ここから本文です

<中朝関係>古代王朝思想が影響 毛沢東・金日成時代

毎日新聞 9月19日(月)7時40分配信

 【北京・河津啓介】中国・華東師範大学の沈志華教授が未公開の資料などをもとに中朝関係史をたどった著書「最後の『天朝』 毛沢東・金日成時代の中国と北朝鮮」(岩波書店、訳者・朱建栄東洋学園大教授)を日本で出版した。「血で固められた友誼(ゆうぎ)(友情)」とされる関係は毛沢東時代に作り出された「神話」と指摘する著書の背景などについて、沈教授に聞いた。

 --毛沢東時代の中朝関係の特殊性とは。

 ◆古代中国の中央王朝が周辺国家に示した姿勢と同じだ。中国を宗主国として認める従属国には、必要とするものはすべて与える。毛沢東は古書の読書量が多く、この伝統的な思想を強く持っていた。中国東北部が北朝鮮のものという発言は現代の考え方では理解不能だが、毛沢東は「天朝」という概念で問題を処理していた。

 --毛沢東時代に特徴的だと言う理由は。

 ◆(北朝鮮の)金日成主席の息子の金正日総書記が2000年代に訪中した際、中国東北部を「視察」したいと言った。中国語で「視察」とは中央の指導者が地方に赴いて指示を出すことを意味する。外国人なら「視察」でなく「訪問」だ。だが金正日は、父親が東北部は我々のものだと話していた、毛沢東が父親に言ったと主張していた。中国側は驚いて記録を調べたといい、すでにそうした考えはなかったと分かる。

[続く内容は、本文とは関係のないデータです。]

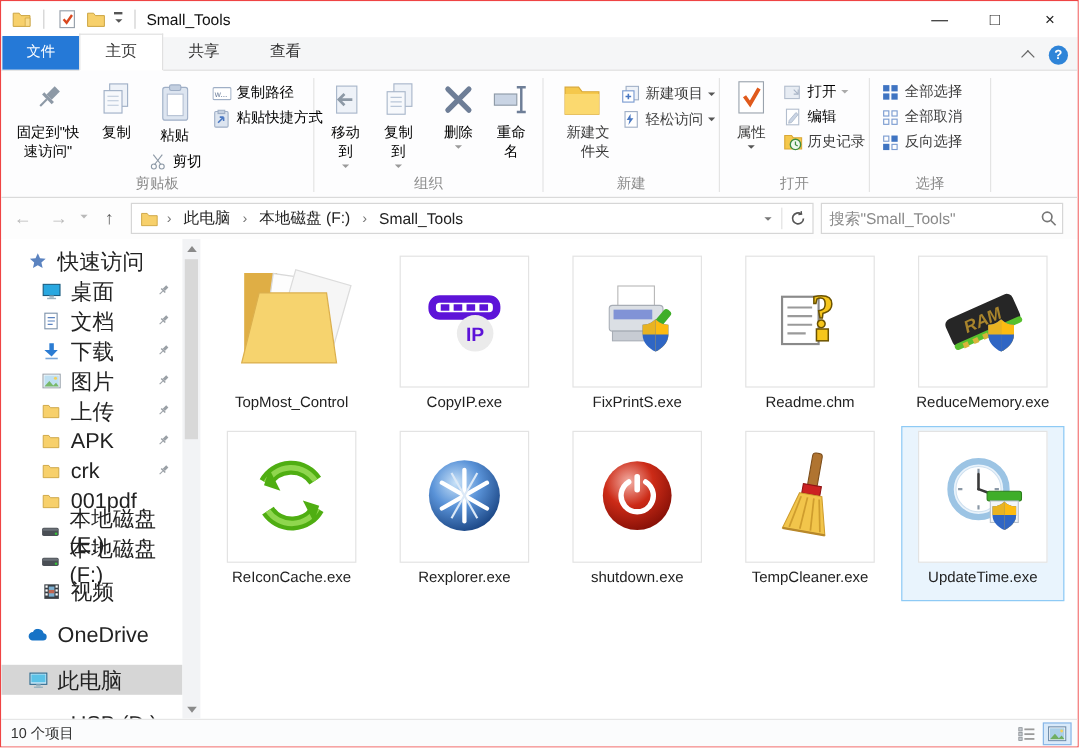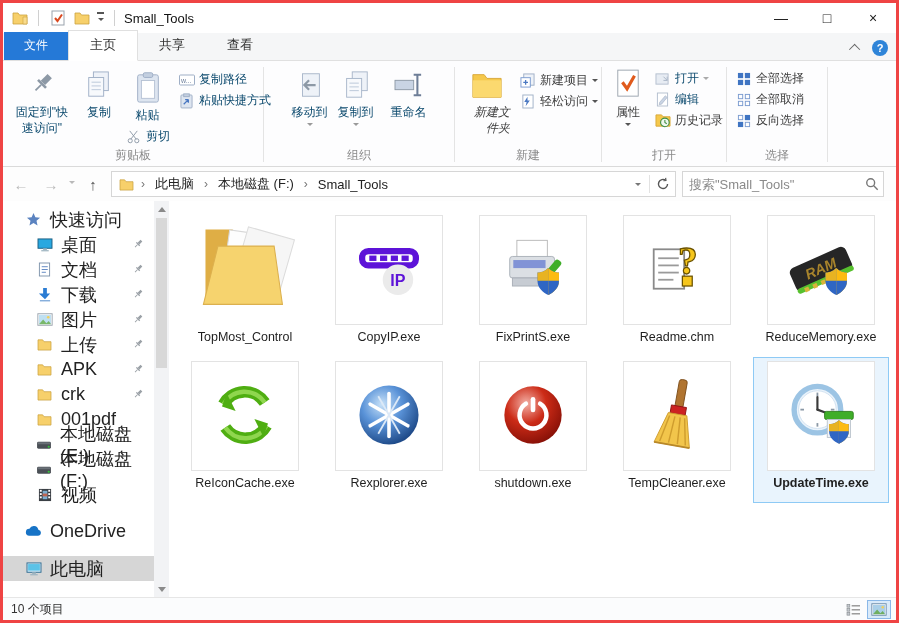"Small_Tools" .window { border: 3px solid #ef4444 -> 1px solid #ef4444 }
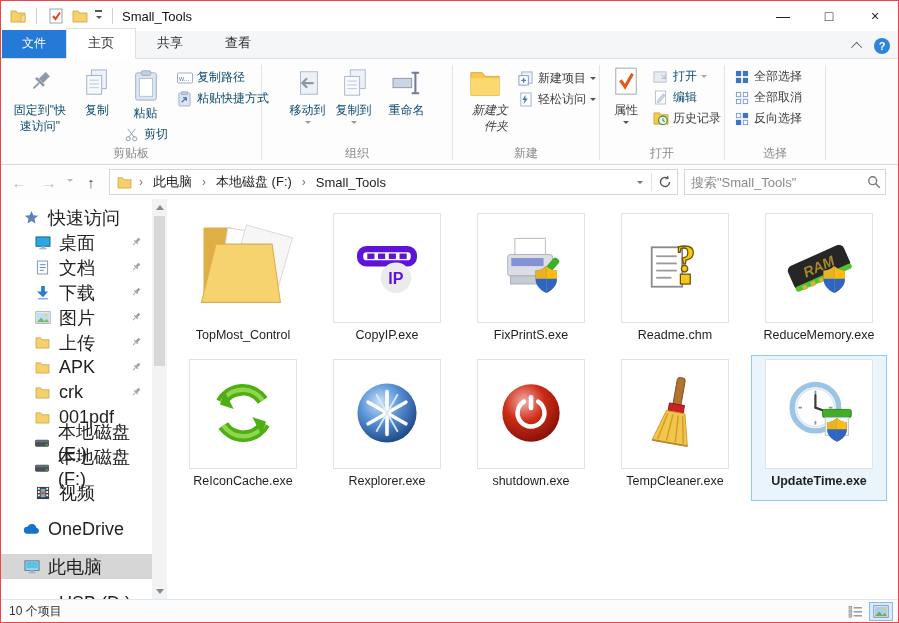"复制路径" .gray-t { color: #0c4a6e -> #000000 }
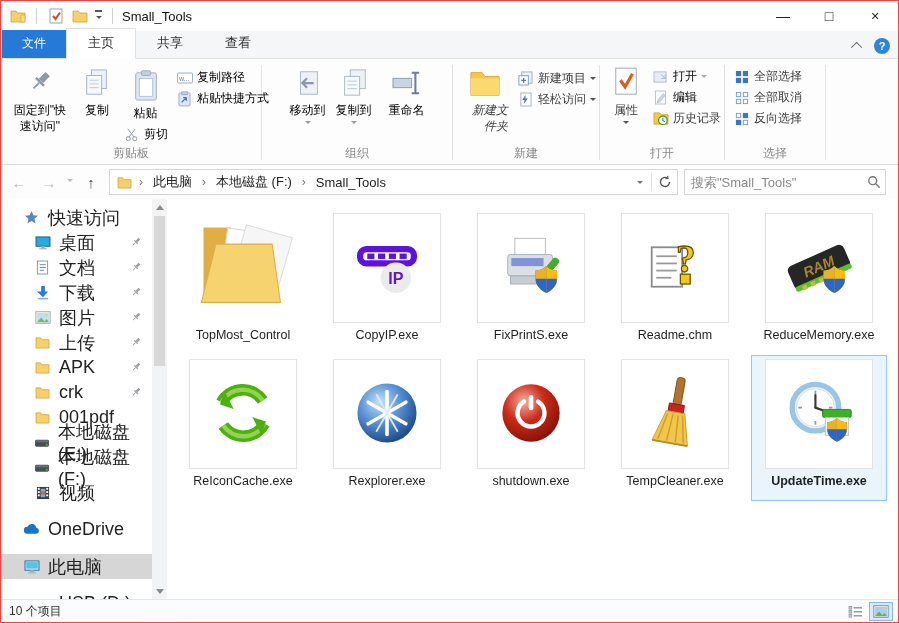"删除" div.btn-big { html: none -> <div> <span> <svg> <path></path> </svg> </span> <span>删除</span> <span></span> </div> }
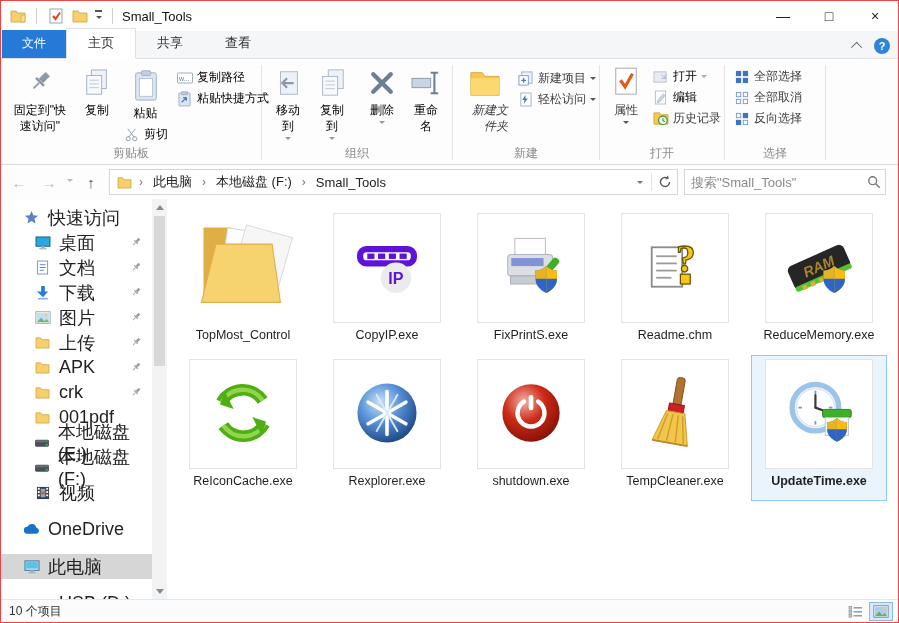"新建文件夹" span.blabel { font-style: italic -> none }
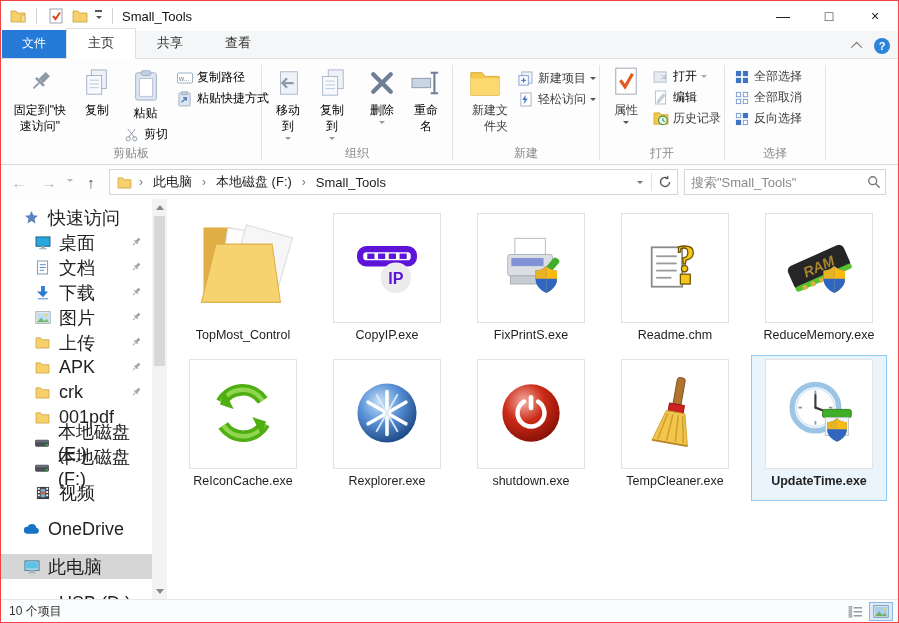"UpdateTime.exe" .file-item.selected { font-weight: bold -> none }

 --中国は1972年のニクソン米大統領訪中後に対米関係の改善に動きます。著書で沈教授は、金日成主席が75年に朝鮮半島の武力統一を構想して毛沢東主席との会談に臨んだが、毛主席はその話題を避けたと分析しています。

 ◆当時の中国は(文化大革命で国内は疲弊し)経済再建が最優先だった。また、米国との関係改善に動いているので(「米帝国主義」と戦ってきた他国の)革命を明確に支持できなかった。晩年の毛沢東は、自らの革命理念と、現実の乖離(かいり)に悩んでいた。だから、そのような話題は持ち出したくなかったのだ。その後の中朝関係は、92年の中国と韓国の国交樹立を経て特殊性はなくなった。